Quel successeur pour Farandou ?

Chacun ses responsabilités, Farandou n’assumera sûrement pas celle-ci au moment de passer la main. Dans cette entreprise chamboulée comme jamais, qui pour monter sur le trône ? Lui ne se voit pas occuper ses soirées d’été à contempler les étoiles. Ni lire les entrefilets de La Vie du rail. Sauf que cet ingénieur des Mines a atteint la limite d’âge fixée par la loi pour rempiler dans ce fauteuil éminemment politique : nomination par le président de la République après passage en Conseil des ministres et audition devant les parlementaires.

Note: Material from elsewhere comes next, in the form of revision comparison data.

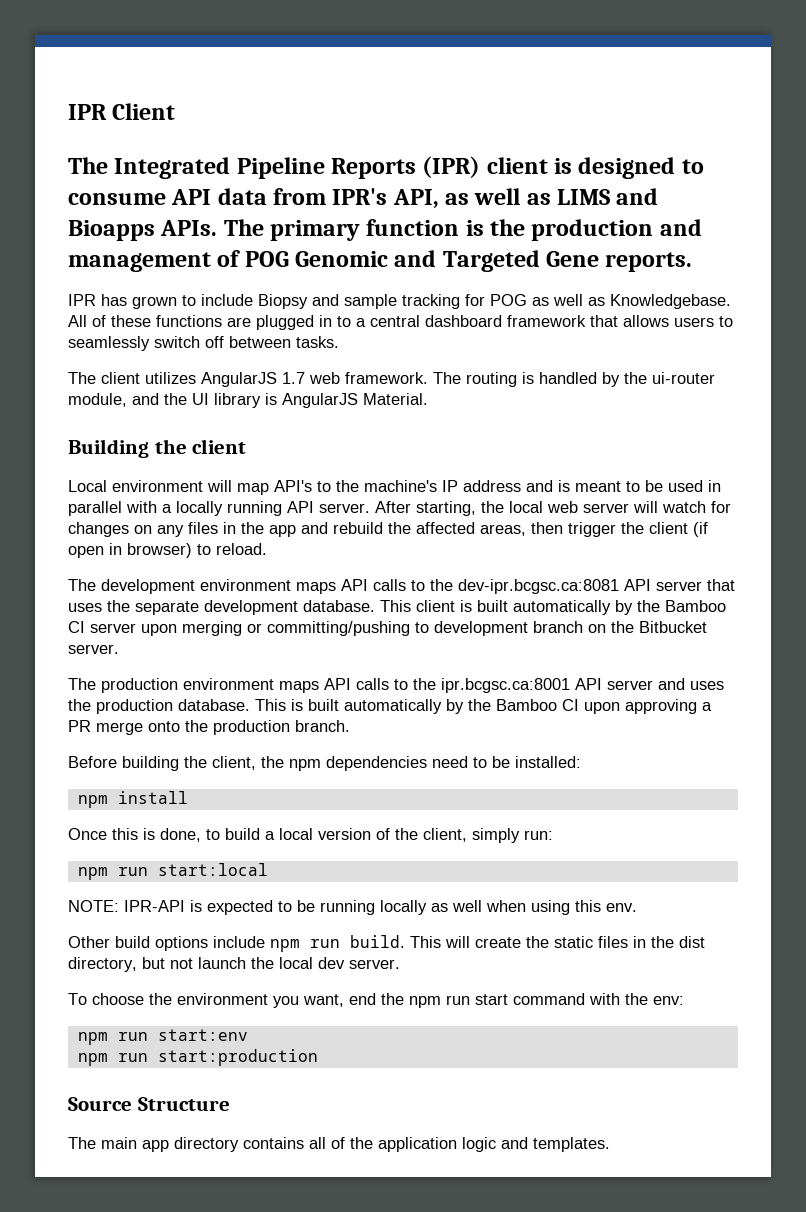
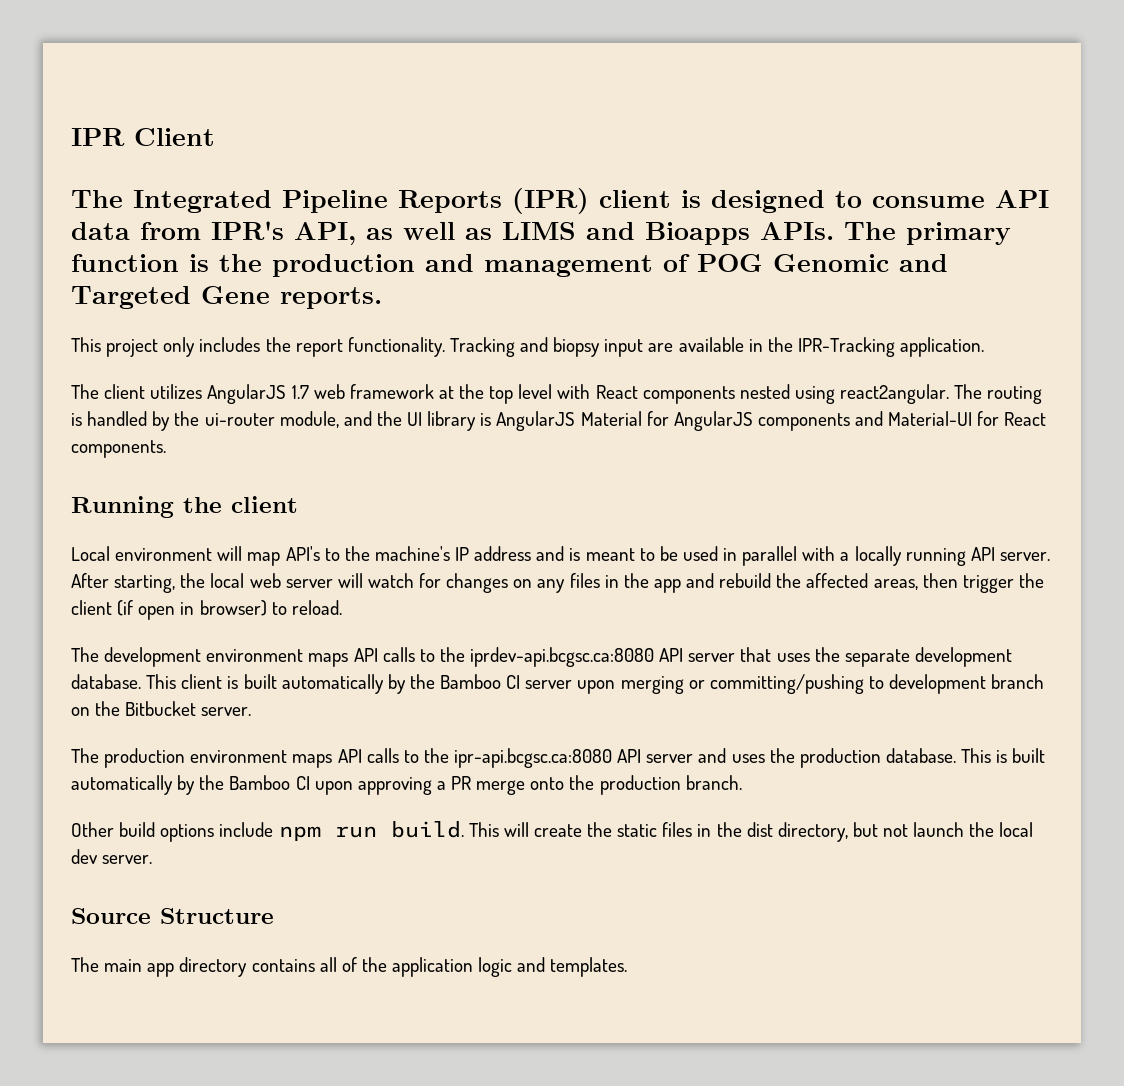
- IPR has grown to include Biopsy and sample tracking for POG as well as Knowledgebase. All of these functions are plugged in to a central dashboard framework that allows users to seamlessly switch off between tasks.
+ This project only includes the report functionality. Tracking and biopsy input are available in the IPR-Tracking application.
- The client utilizes AngularJS 1.7 web framework.
+ The client utilizes AngularJS 1.7 web framework at the top level with React components nested using react2angular.
- The routing is handled by the ui-router module, and the UI library is AngularJS Material.
- Building the client
+ The routing is handled by the ui-router module, and the UI library is AngularJS Material for AngularJS components and Material-UI for React components.
+ Running the client
- The development environment maps API calls to the dev-ipr.bcgsc.ca:8081 API server that uses the separate development database.
+ The development environment maps API calls to the iprdev-api.bcgsc.ca:8080 API server that uses the separate development database.
- The production environment maps API calls to the ipr.bcgsc.ca:8001 API server and uses the production database.
+ The production environment maps API calls to the ipr-api.bcgsc.ca:8080 API server and uses the production database.
- Before building the client, the npm dependencies need to be installed:
- npm install
- Once this is done, to build a local version of the client, simply run:
- npm run start:local
- NOTE: IPR-API is expected to be running locally as well when using this env.
- To choose the environment you want, end the npm run start command with the env:
- npm run start:env
- npm run start:production

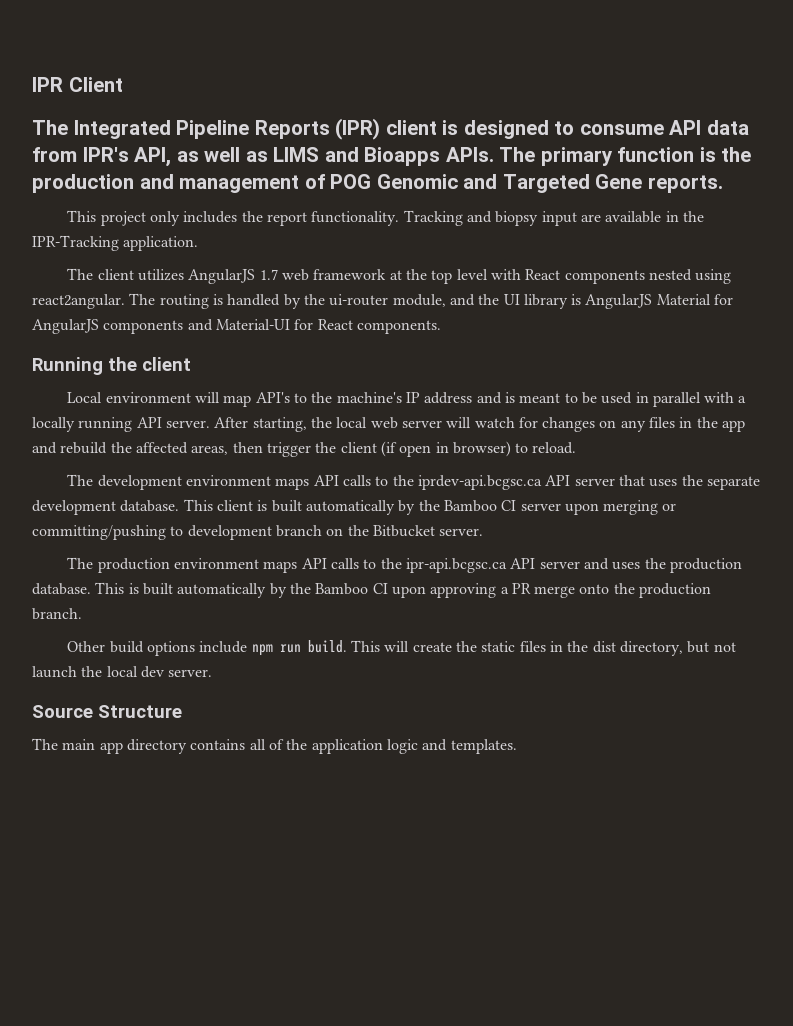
- The development environment maps API calls to the iprdev-api.bcgsc.ca:8080 API server that uses the separate development database.
+ The development environment maps API calls to the iprdev-api.bcgsc.ca API server that uses the separate development database.
- The production environment maps API calls to the ipr-api.bcgsc.ca:8080 API server and uses the production database.
+ The production environment maps API calls to the ipr-api.bcgsc.ca API server and uses the production database.

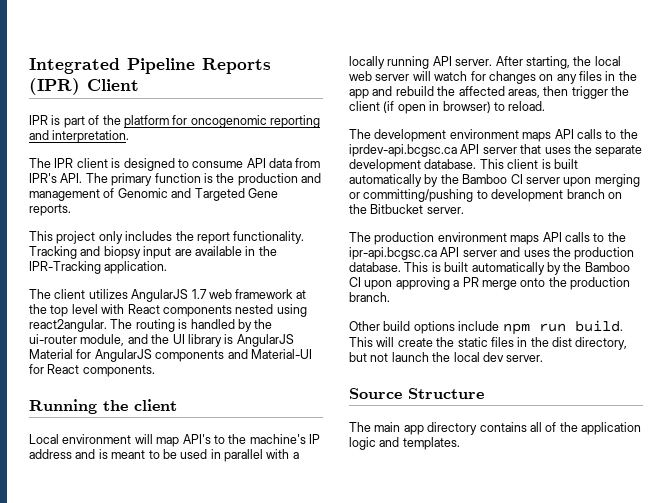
- IPR Client
- The Integrated Pipeline Reports (IPR) client is designed to consume API data from IPR's API, as well as LIMS and Bioapps APIs. The primary function is the production and management of POG Genomic and Targeted Gene reports.
+ Integrated Pipeline Reports (IPR) Client
+ IPR is part of the platform for oncogenomic reporting and interpretation.
+ The IPR client is designed to consume API data from IPR's API. The primary function is the production and management of Genomic and Targeted Gene reports.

Alors, ces derniers temps, une idée flotte dans les couloirs du siège, qui ne serait pas pour lui déplaire : scinder le poste en deux. D’un côté, un président du Conseil d’administration chargé de la vision, et de l’autre un directeur général, les mains dans le quotidien de ce groupe tentaculaire. Un simple décret suffirait à graver dans le marbre ce changement de gouvernance. Bercy, qui y voit une façon de diluer le pouvoir et donc de renforcer celui de l’Etat-actionnaire, y serait plutôt favorable.

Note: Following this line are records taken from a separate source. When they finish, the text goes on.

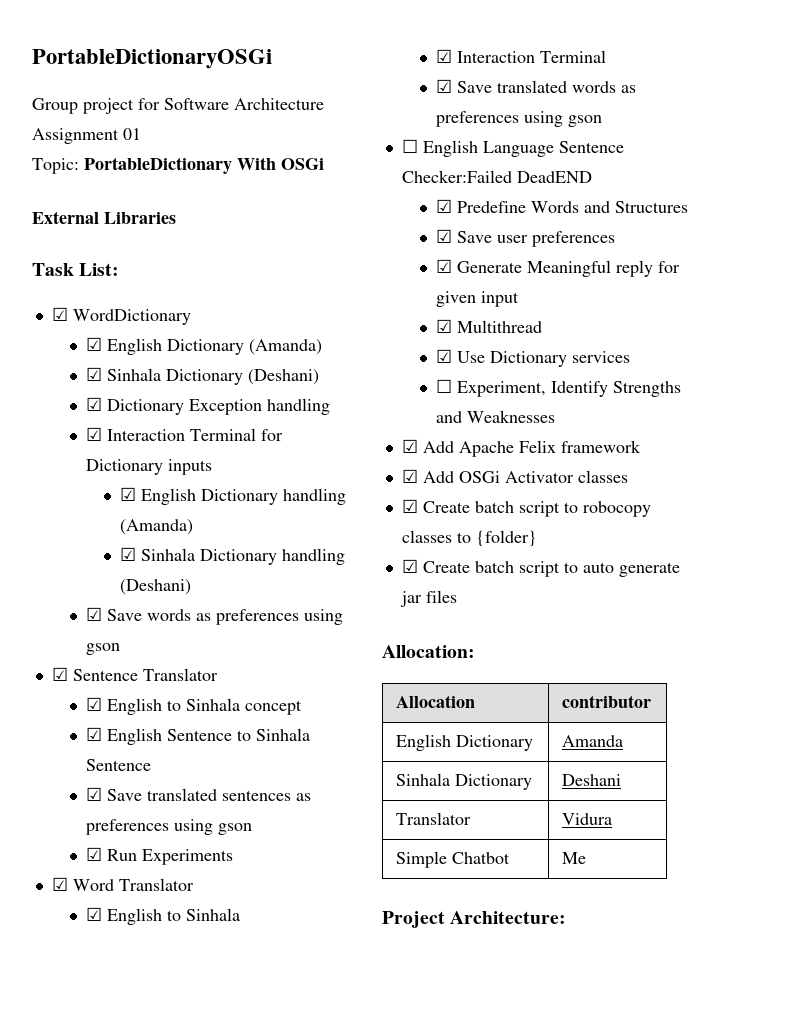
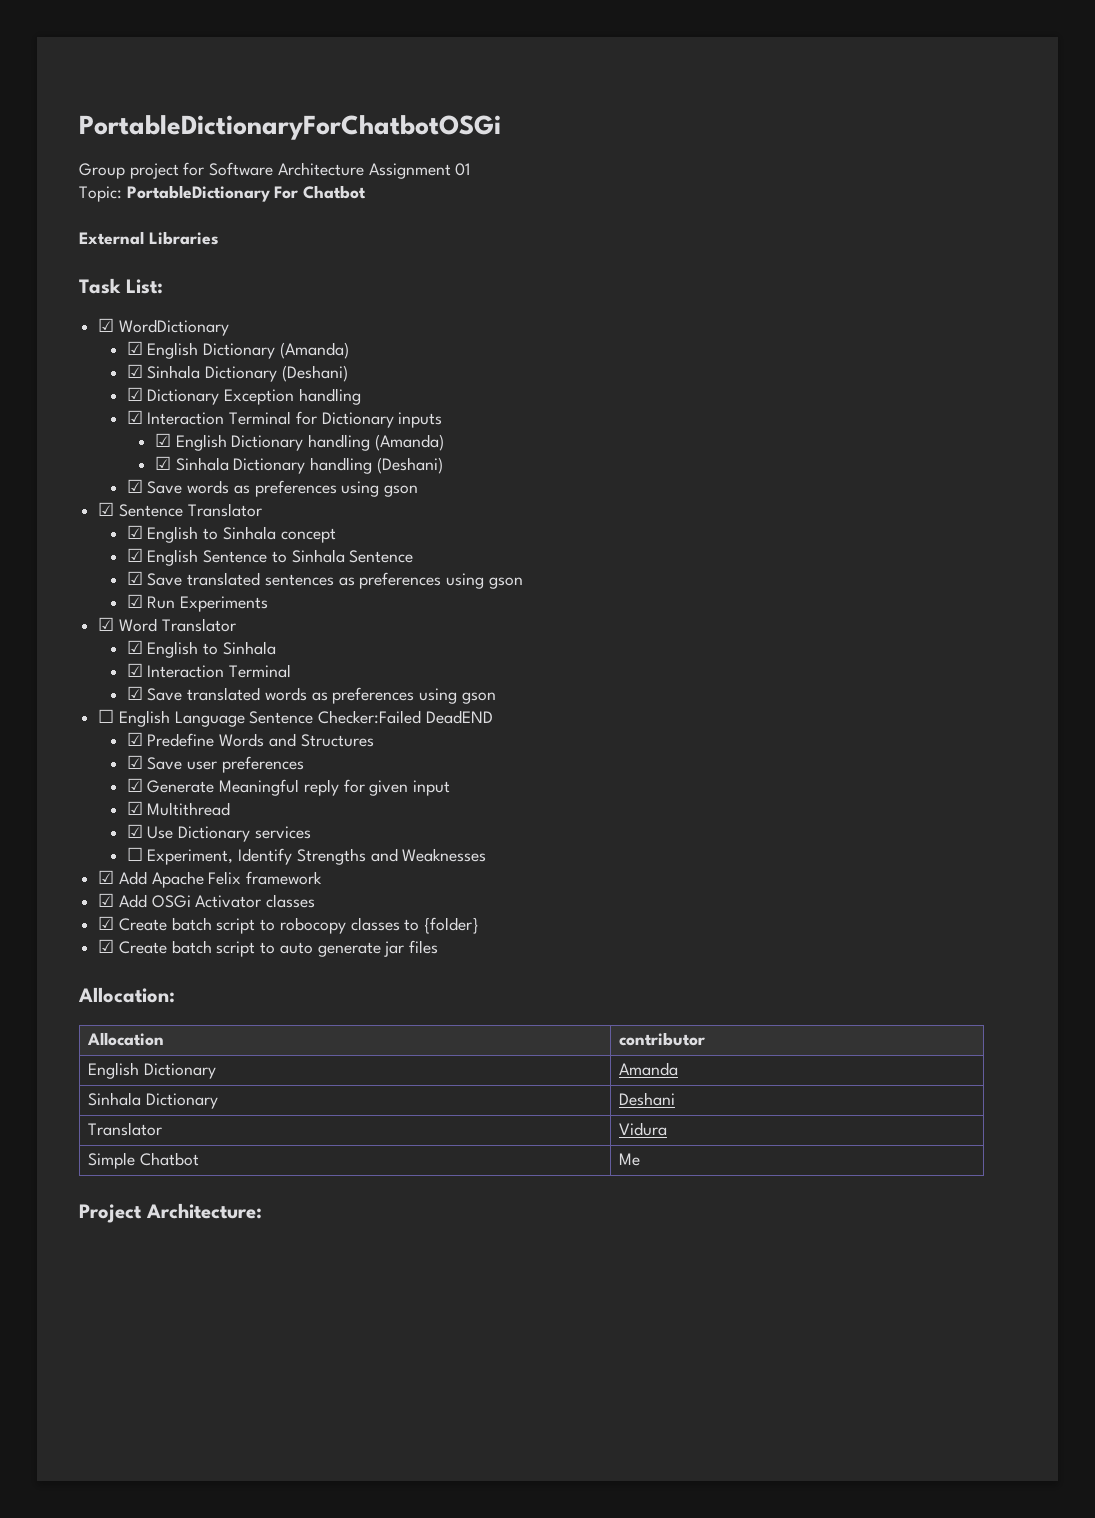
- PortableDictionaryOSGi
+ PortableDictionaryForChatbotOSGi
- Topic: PortableDictionary With OSGi
+ Topic: PortableDictionary For Chatbot

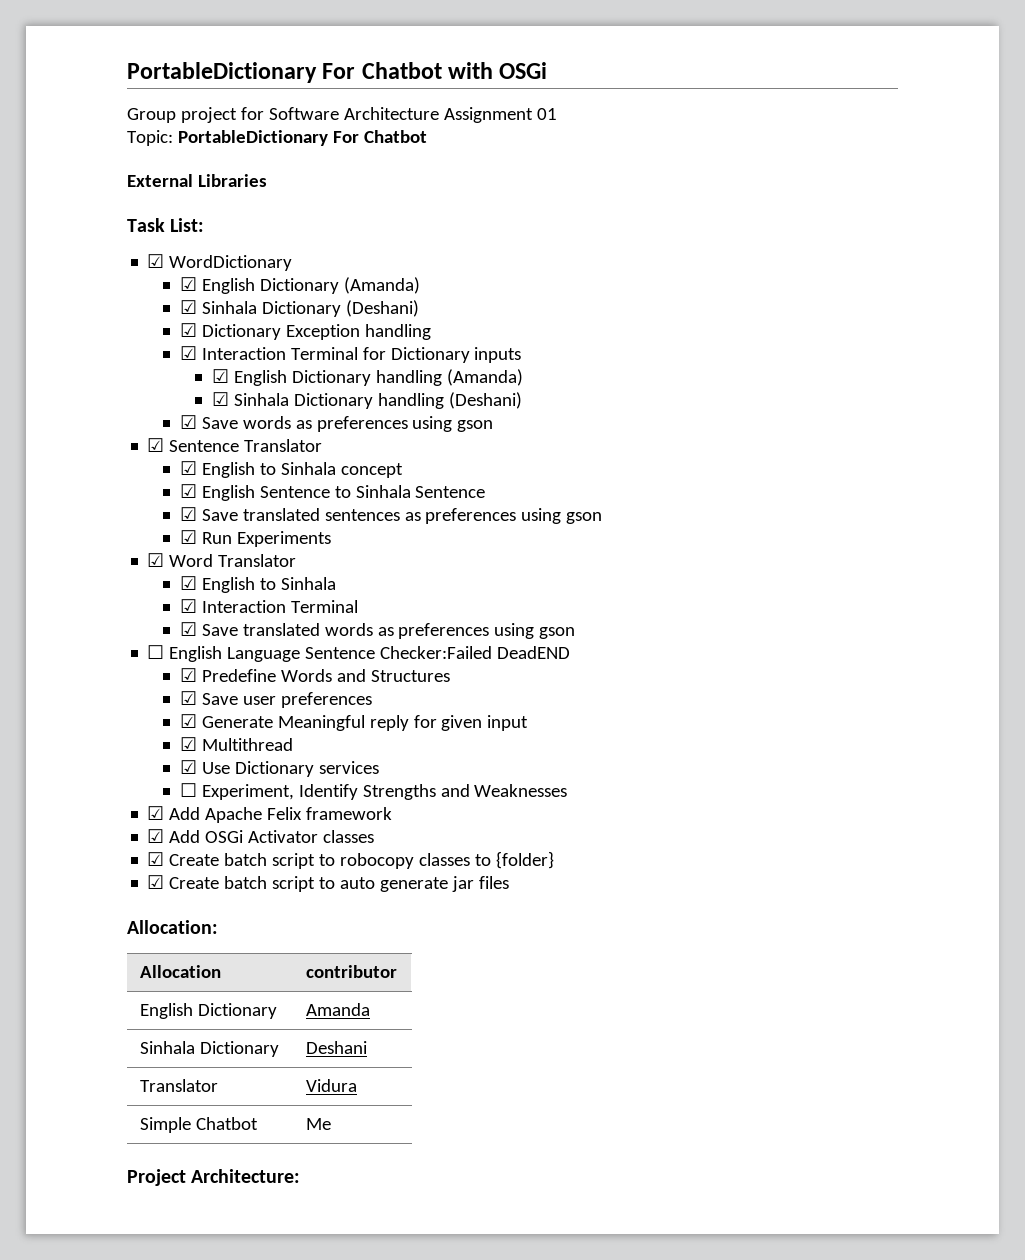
- PortableDictionaryForChatbotOSGi
+ PortableDictionary For Chatbot with OSGi

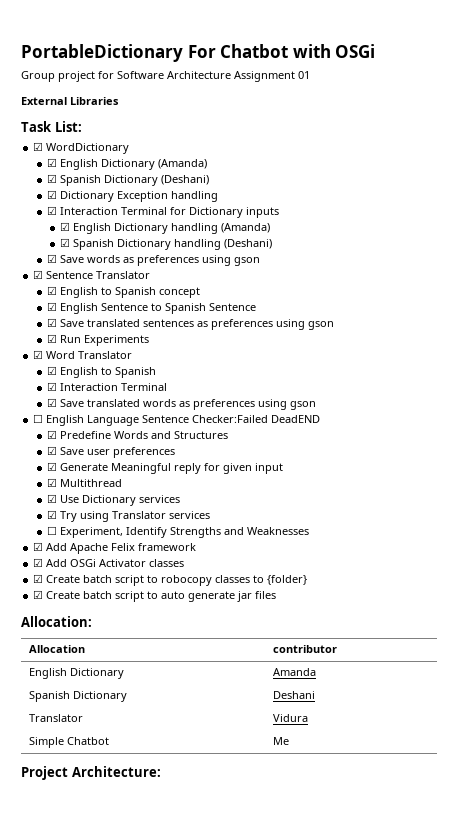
- Topic: PortableDictionary For Chatbot
- ☑ Sinhala Dictionary (Deshani)
+ ☑ Spanish Dictionary (Deshani)
- ☑ Sinhala Dictionary handling (Deshani)
+ ☑ Spanish Dictionary handling (Deshani)
- ☑ English to Sinhala concept
+ ☑ English to Spanish concept
- ☑ English Sentence to Sinhala Sentence
+ ☑ English Sentence to Spanish Sentence
  ☑ Word Translator
- ☑ English to Sinhala
+ ☑ English to Spanish
+ ☑ Try using Translator services
- Sinhala Dictionary | Deshani
+ Spanish Dictionary | Deshani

Reste à trouver celui ou celle qui fera tourner l’entreprise au jour le jour. Matthieu Chabanel, le PDG de SNCF Réseau, un homme du sérail, serait le candidat idoine : le réseau, c’est là, justement, où l’effort d’investissement doit être concentré. Tout comme Christophe Fanichet, le PDG de SNCF Voyageurs, rompu aux questions de concurrence. Ou Marlène Dolveck, aux manettes de la filiale Gares et Connexions, propulsée directrice générale adjointe de groupe SNCF il y a quelques mois, chargée de la transformation. Cette ancienne professeure d’économie au lycée Saint-Jean-de-Béthune, à Versailles, qui a ensuite fait quasiment toute sa carrière dans la banque, peaufine son image. Coïncidence ou pas, elle publie le 4 décembre un essai aux Editions de l’Aube intitulé L’Economie comme je l’aime et veux la faire aimer. Un livre préfacé par le prix Nobel d’Economie Jean Tirole et dont la postface est signée… Jean-Pierre Farandou. Elle y prêche le retour au réel dans l’économie moderne. Les cheminots y trouveront certainement matière à réflexion.